In some cases, taking the supported types as arguments doesn't provide enough
flexibility for the way you want your command to work. In this case, you can
instead have your method use String[]
as its second parameter (after the
CommandInterpreter
) and all arguments provided in the shell will be passed
through verbatim to allow you to do your own argument parsing. This is
particularly useful if you want to support a varargs-style syntax. You may
still provide Completer
s even if the arguments are not otherwise specified.
Sometimes when building a large shell, you may have multiple CommandGroup
s that
provide commands with the same name.
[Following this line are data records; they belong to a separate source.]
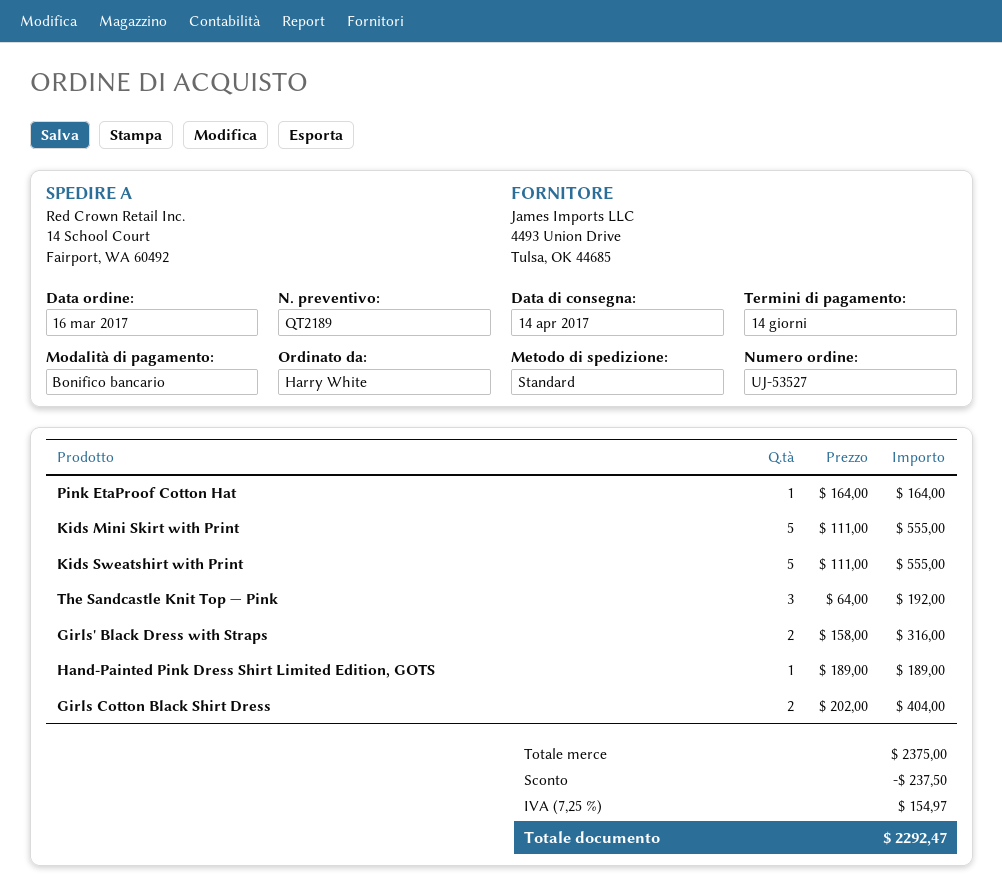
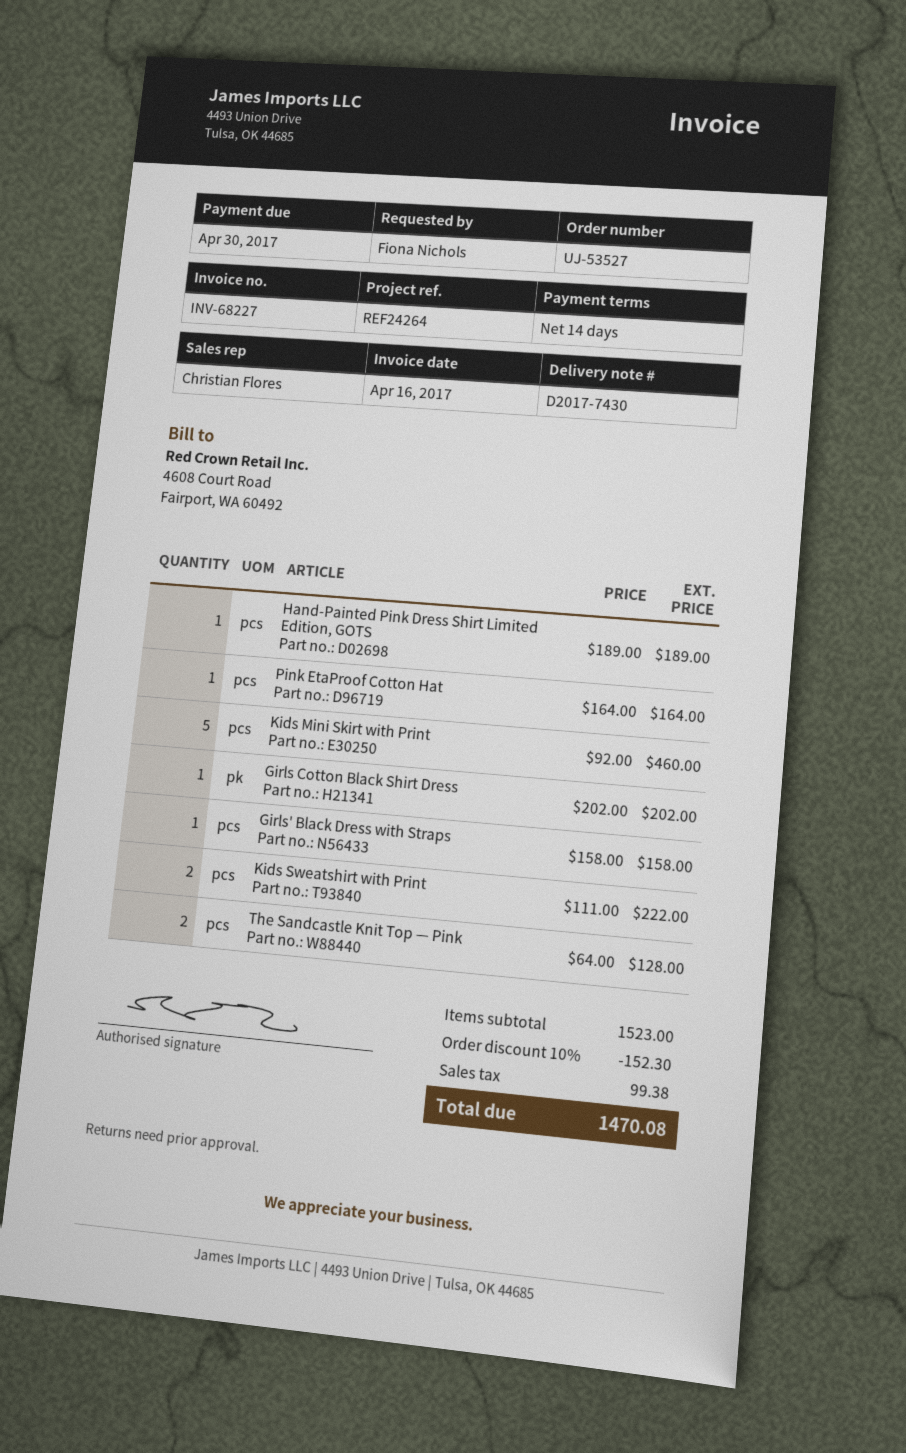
ordered by: Harry White -> Fiona Nichols
Kids Mini Skirt with Print: 5 x 111.00 = 555.00 -> 5 x 92.00 = 460.00
Kids Sweatshirt with Print: 5 x 111.00 = 555.00 -> 2 x 111.00 = 222.00
The Sandcastle Knit Top — Pink: 3 x 64.00 = 192.00 -> 2 x 64.00 = 128.00
Girls' Black Dress with Straps: 2 x 158.00 = 316.00 -> 1 x 158.00 = 158.00
Girls Cotton Black Shirt Dress: 2 x 202.00 = 404.00 -> 1 x 202.00 = 202.00
subtotal: 2375.00 -> 1523.00
discount: 237.50 -> 152.30
tax: 154.97 -> 99.38
total: 2292.47 -> 1470.08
To avoid namespace collisions, you can add
your commands to a layer, then add the layer to the top-level shell.
CommandInterpreter shell = new CommandInterpreter();
LayeredCommandInterpreter lci = new LayeredCommandInterpreter("pipe", "Pipeline Commands");
lci.add(processor);
shell.add(lci);
To avoid ambiguity, all commands defined in processor
can now be referred to
with a ".pipe" extension (e.g. filter.pipe
), but may also be used without any
extension when there is no conflict.